> [Source material]
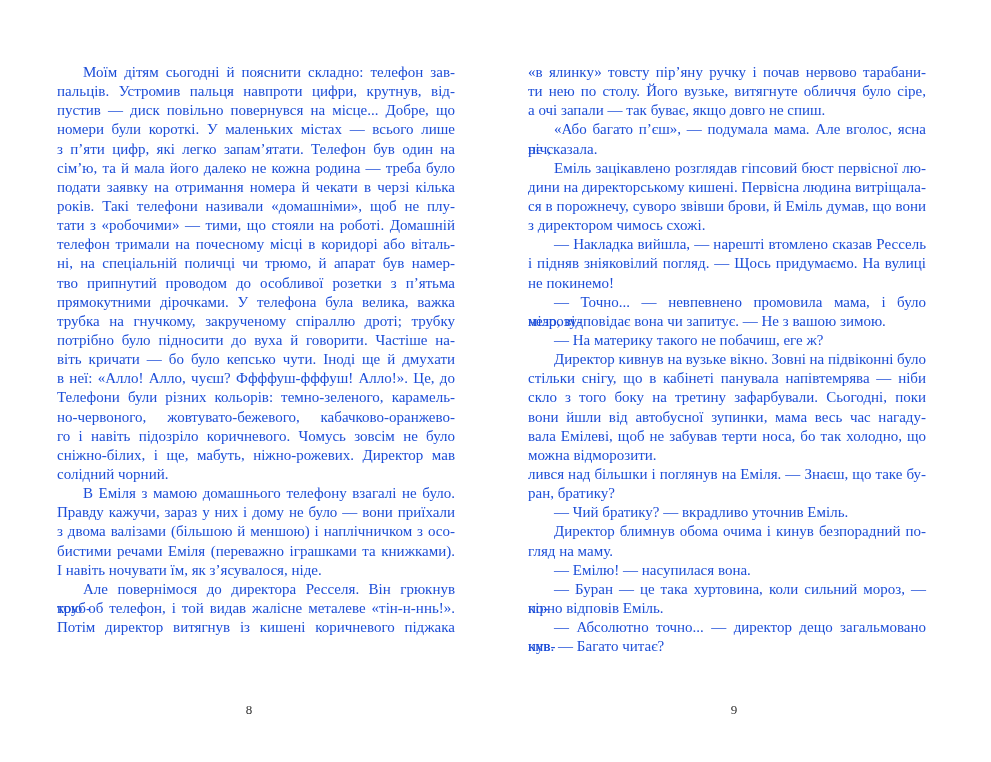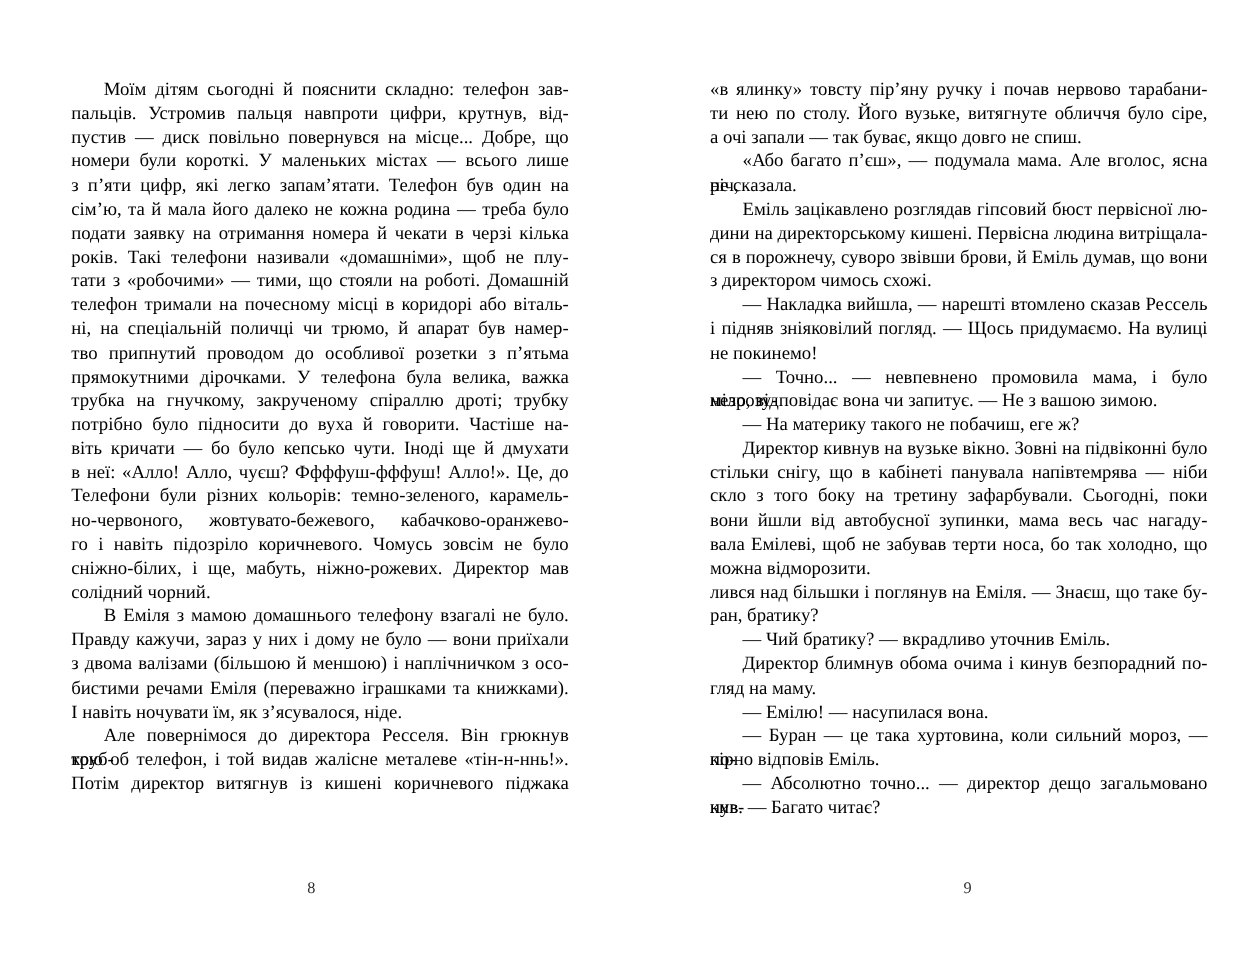--- a/index.html
+++ b/index.html
@@ -15,27 +15,27 @@
     font-family: "Liberation Serif", serif;
     overflow: hidden;
   }
   .page {
     position: absolute;
     top: 0;
     width: 398px;
     height: 762px;
   }
   .page.left  { left: 57px;  }
-  .page.right { left: 568px; }
+  .page.right { left: 528px; }
   .text-block {
     position: absolute;
     top: 63px;
     left: 0;
     width: 398px;
-    color: #000000;
+    color: #1d4ed8;
     font-size: 15px;
     line-height: 19.15px;
   }
   .line {
     text-align: justify;
     text-align-last: justify;
     height: 19.15px;
   }
   .line.endpar { text-align-last: left; }
   .line.indent { text-indent: 26px; }

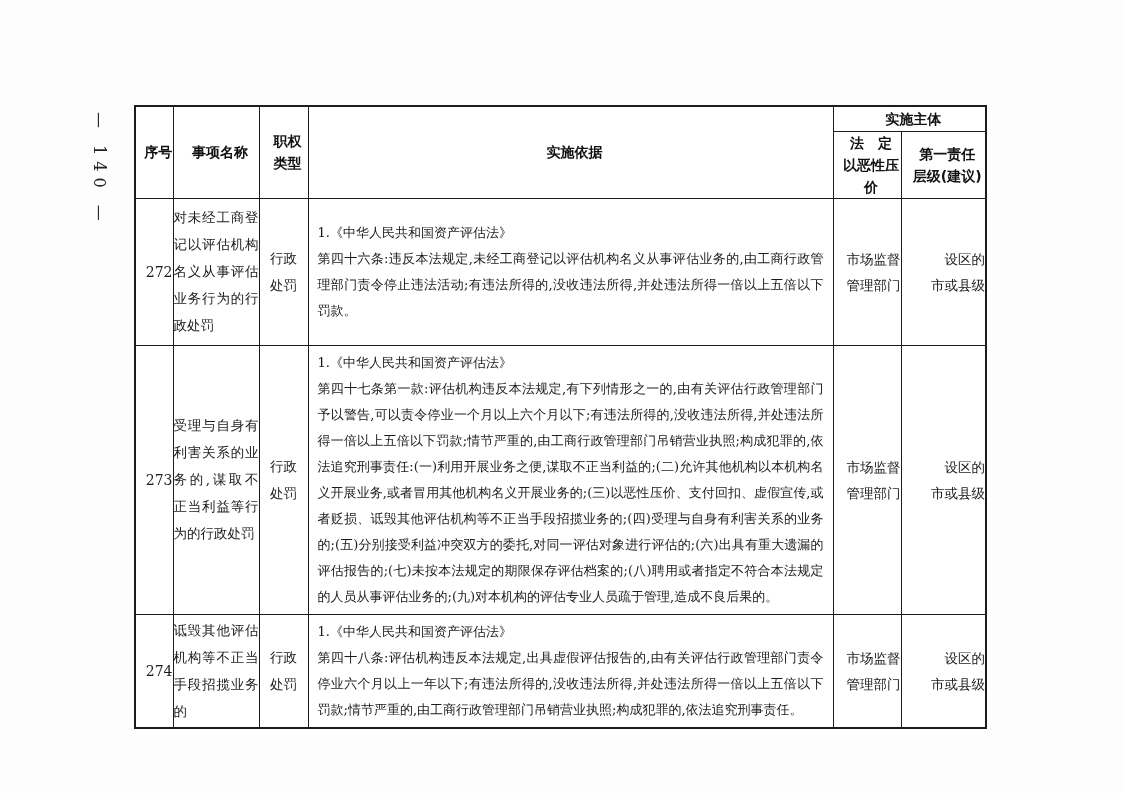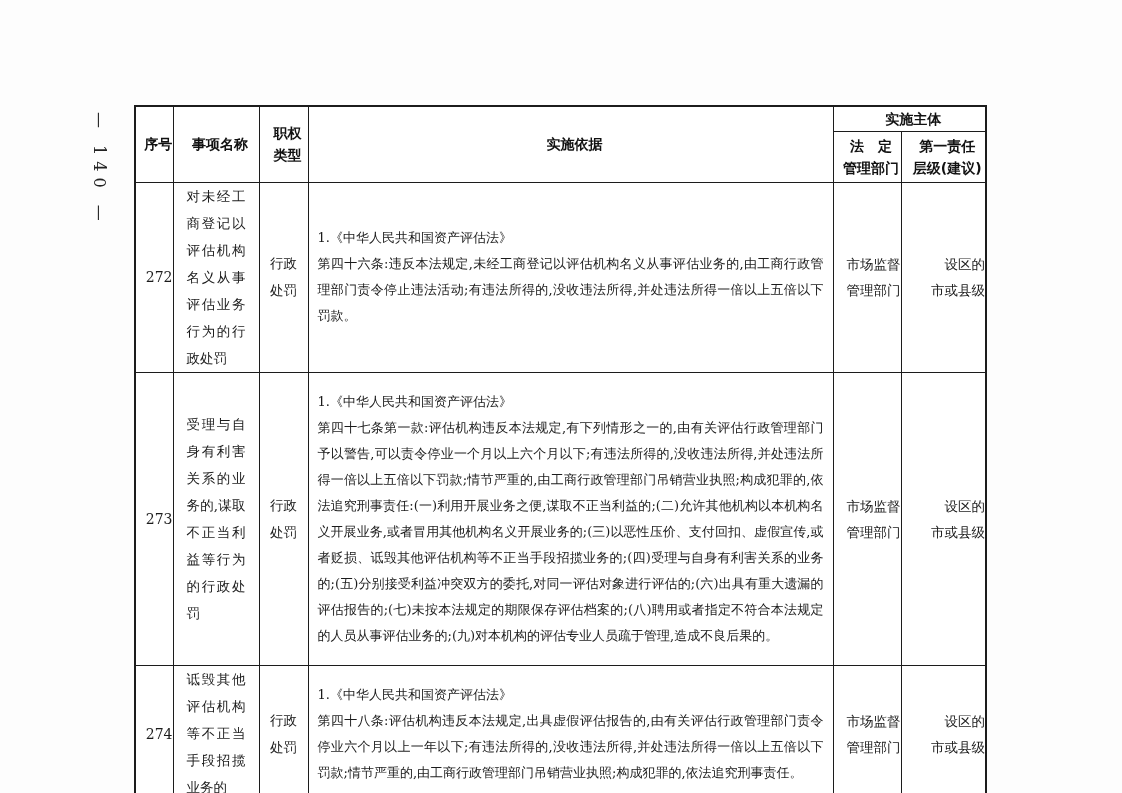--- a/index.html
+++ b/index.html
@@ -47,34 +47,34 @@
     white-space: pre-wrap;
     color: #111;
     padding-left: 8px;
   }
   td { vertical-align: middle; }
   td.c-seq {
     text-align: right;
     font-size: 14px;
   }
   td.c-name {
-    padding: 0 13px;
+    padding: 0 0;
     font-size: 13.5px;
     line-height: 27px;
     text-align: justify;
   }
   td.c-type {
     text-align: center;
     font-size: 13.5px;
     line-height: 27px;
     white-space: pre-wrap;
     margin-left: 40px;
   }
   td.c-basis {
-    padding: 16px 9px;
+    padding: 4px 9px;
     font-size: 13px;
     line-height: 26px;
     margin-top: 24px;
   }
   .basis-title { text-align: left; }
   .basis-body { text-align: justify; }
   td.c-legal, td.c-level {
     text-align: right;
     font-size: 13.5px;
     line-height: 26px;
@@ -99,21 +99,21 @@
     <tr style="height:25px">
       <th rowspan="2">序号</th>
       <th rowspan="2">事项名称</th>
       <th rowspan="2">职权
 类型</th>
       <th rowspan="2">实施依据</th>
       <th colspan="2">实施主体</th>
     </tr>
     <tr style="height:51px">
       <th>法　定
-管理部门</th>
+以恶性压价</th>
       <th>第一责任
 层级(建议)</th>
     </tr>
   </thead>
   <tbody>
     <tr style="height:147px">
       <td class="c-seq">272</td>
       <td class="c-name">对未经工商登记以评估机构名义从事评估业务行为的行政处罚</td>
       <td class="c-type">行政
 处罚</td>

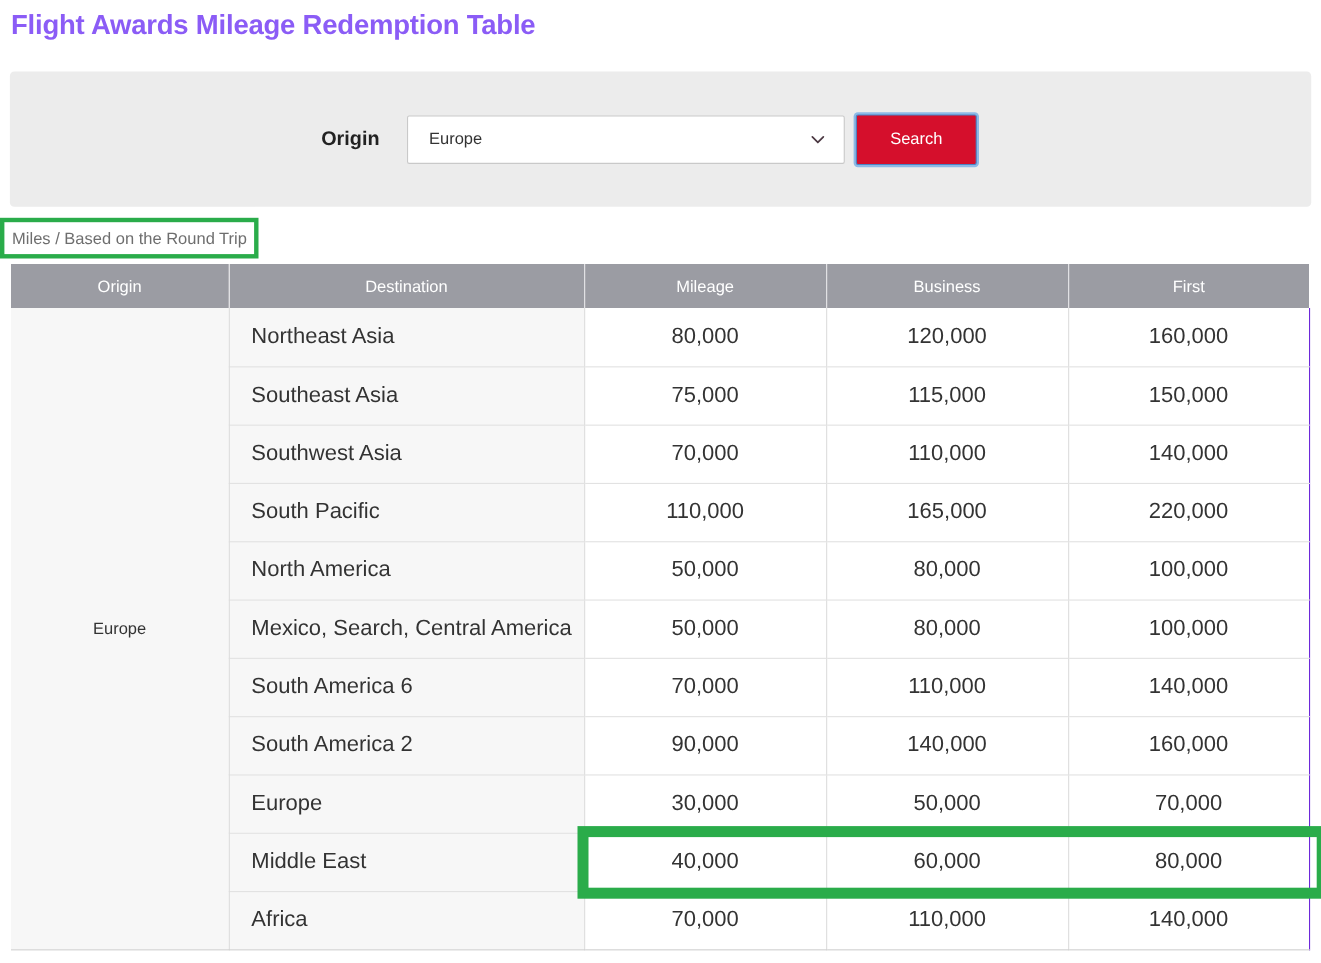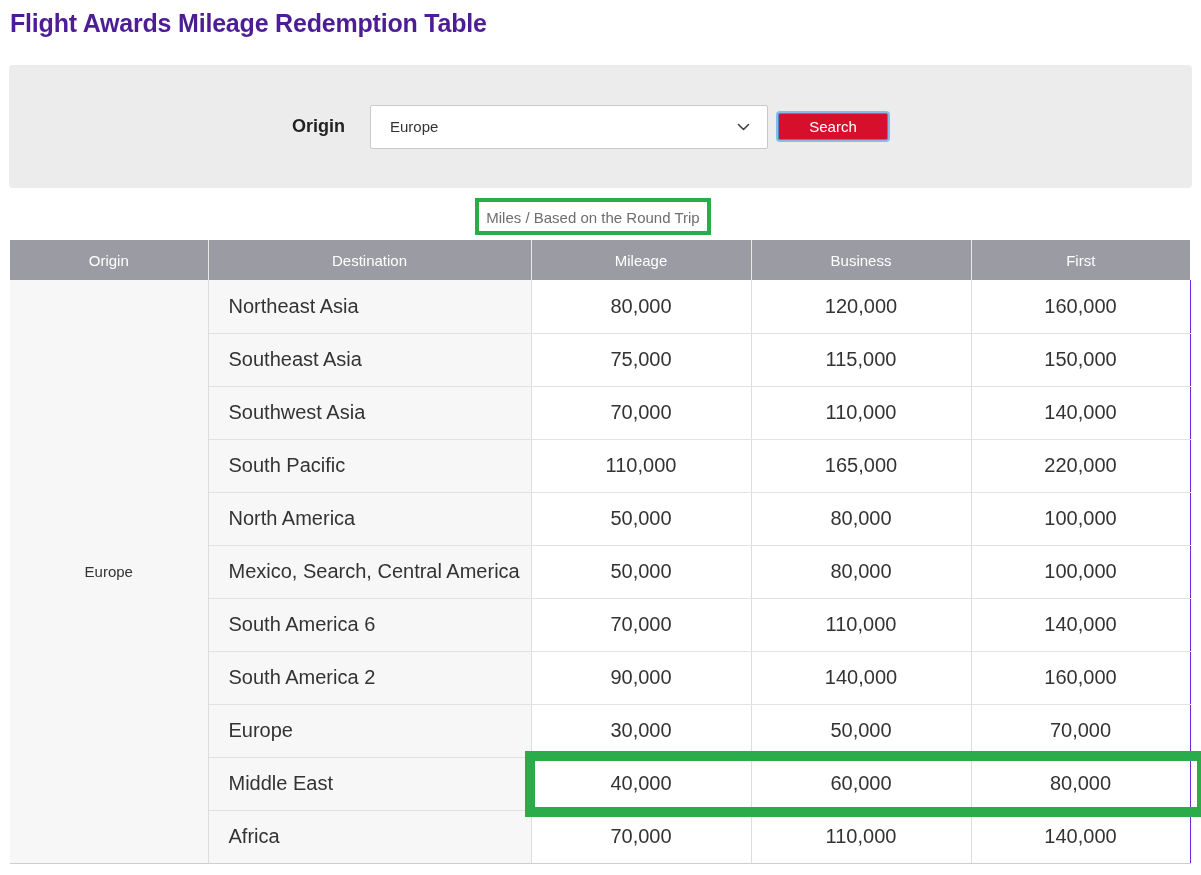--- a/index.html
+++ b/index.html
@@ -13,21 +13,21 @@
     color: #333;
   }
   .page { position: relative; width: 1201px; height: 875px; }
 
   
   .page-title {
     margin: 8px 0 0 10px;
     font-size: 25px;
     line-height: 30px;
     font-weight: 700;
-    color: #4c1d95;
+    color: #8b5cf6;
     letter-spacing: -0.2px;
   }
 
   
   .filter-panel {
     margin: 27px 9px 0 9px;
     height: 123px;
     background: #ececec;
     border-radius: 4px;
     display: flex;
@@ -63,35 +63,35 @@
   .chevron-icon {
     position: absolute;
     right: 16px;
     top: 50%;
     transform: translateY(-50%);
     pointer-events: none;
   }
   .search-button {
     margin-left: 10px;
     width: 110px;
-    height: 27px;
+    height: 46px;
     background: #d50f2c;
     color: #ffffff;
     font-family: "Liberation Sans", "DejaVu Sans", sans-serif;
     font-size: 15px;
     border: 1px solid #4a86c5;
     box-shadow: 0 0 0 2px #8db9e6;
     border-radius: 2px;
     cursor: pointer;
   }
 
   
   .note-row {
     margin: 10px 15px 5px 0;
-    text-align: center;
+    text-align: left;
     height: 37px;
   }
   .note-box {
     display: inline-block;
     box-sizing: border-box;
     height: 37px;
     border: 4px solid #2aac4a;
     padding: 4px 7px 0 7px;
     font-size: 15px;
     color: #6e6e6e;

> [What you are asked to do]
Exact output of each line above is wanted, without the pictures.

> [Result of this task]
--- a/index.html
+++ b/index.html
@@ -15,27 +15,27 @@
     font-family: "Liberation Serif", serif;
     overflow: hidden;
   }
   .page {
     position: absolute;
     top: 0;
     width: 398px;
     height: 762px;
   }
   .page.left  { left: 57px;  }
-  .page.right { left: 568px; }
+  .page.right { left: 528px; }
   .text-block {
     position: absolute;
     top: 63px;
     left: 0;
     width: 398px;
-    color: #000000;
+    color: #1d4ed8;
     font-size: 15px;
     line-height: 19.15px;
   }
   .line {
     text-align: justify;
     text-align-last: justify;
     height: 19.15px;
   }
   .line.endpar { text-align-last: left; }
   .line.indent { text-indent: 26px; }

--- a/index.html
+++ b/index.html
@@ -47,34 +47,34 @@
     white-space: pre-wrap;
     color: #111;
     padding-left: 8px;
   }
   td { vertical-align: middle; }
   td.c-seq {
     text-align: right;
     font-size: 14px;
   }
   td.c-name {
-    padding: 0 13px;
+    padding: 0 0;
     font-size: 13.5px;
     line-height: 27px;
     text-align: justify;
   }
   td.c-type {
     text-align: center;
     font-size: 13.5px;
     line-height: 27px;
     white-space: pre-wrap;
     margin-left: 40px;
   }
   td.c-basis {
-    padding: 16px 9px;
+    padding: 4px 9px;
     font-size: 13px;
     line-height: 26px;
     margin-top: 24px;
   }
   .basis-title { text-align: left; }
   .basis-body { text-align: justify; }
   td.c-legal, td.c-level {
     text-align: right;
     font-size: 13.5px;
     line-height: 26px;
@@ -99,21 +99,21 @@
     <tr style="height:25px">
       <th rowspan="2">序号</th>
       <th rowspan="2">事项名称</th>
       <th rowspan="2">职权
 类型</th>
       <th rowspan="2">实施依据</th>
       <th colspan="2">实施主体</th>
     </tr>
     <tr style="height:51px">
       <th>法　定
-管理部门</th>
+以恶性压价</th>
       <th>第一责任
 层级(建议)</th>
     </tr>
   </thead>
   <tbody>
     <tr style="height:147px">
       <td class="c-seq">272</td>
       <td class="c-name">对未经工商登记以评估机构名义从事评估业务行为的行政处罚</td>
       <td class="c-type">行政
 处罚</td>

--- a/index.html
+++ b/index.html
@@ -13,21 +13,21 @@
     color: #333;
   }
   .page { position: relative; width: 1201px; height: 875px; }
 
   
   .page-title {
     margin: 8px 0 0 10px;
     font-size: 25px;
     line-height: 30px;
     font-weight: 700;
-    color: #4c1d95;
+    color: #8b5cf6;
     letter-spacing: -0.2px;
   }
 
   
   .filter-panel {
     margin: 27px 9px 0 9px;
     height: 123px;
     background: #ececec;
     border-radius: 4px;
     display: flex;
@@ -63,35 +63,35 @@
   .chevron-icon {
     position: absolute;
     right: 16px;
     top: 50%;
     transform: translateY(-50%);
     pointer-events: none;
   }
   .search-button {
     margin-left: 10px;
     width: 110px;
-    height: 27px;
+    height: 46px;
     background: #d50f2c;
     color: #ffffff;
     font-family: "Liberation Sans", "DejaVu Sans", sans-serif;
     font-size: 15px;
     border: 1px solid #4a86c5;
     box-shadow: 0 0 0 2px #8db9e6;
     border-radius: 2px;
     cursor: pointer;
   }
 
   
   .note-row {
     margin: 10px 15px 5px 0;
-    text-align: center;
+    text-align: left;
     height: 37px;
   }
   .note-box {
     display: inline-block;
     box-sizing: border-box;
     height: 37px;
     border: 4px solid #2aac4a;
     padding: 4px 7px 0 7px;
     font-size: 15px;
     color: #6e6e6e;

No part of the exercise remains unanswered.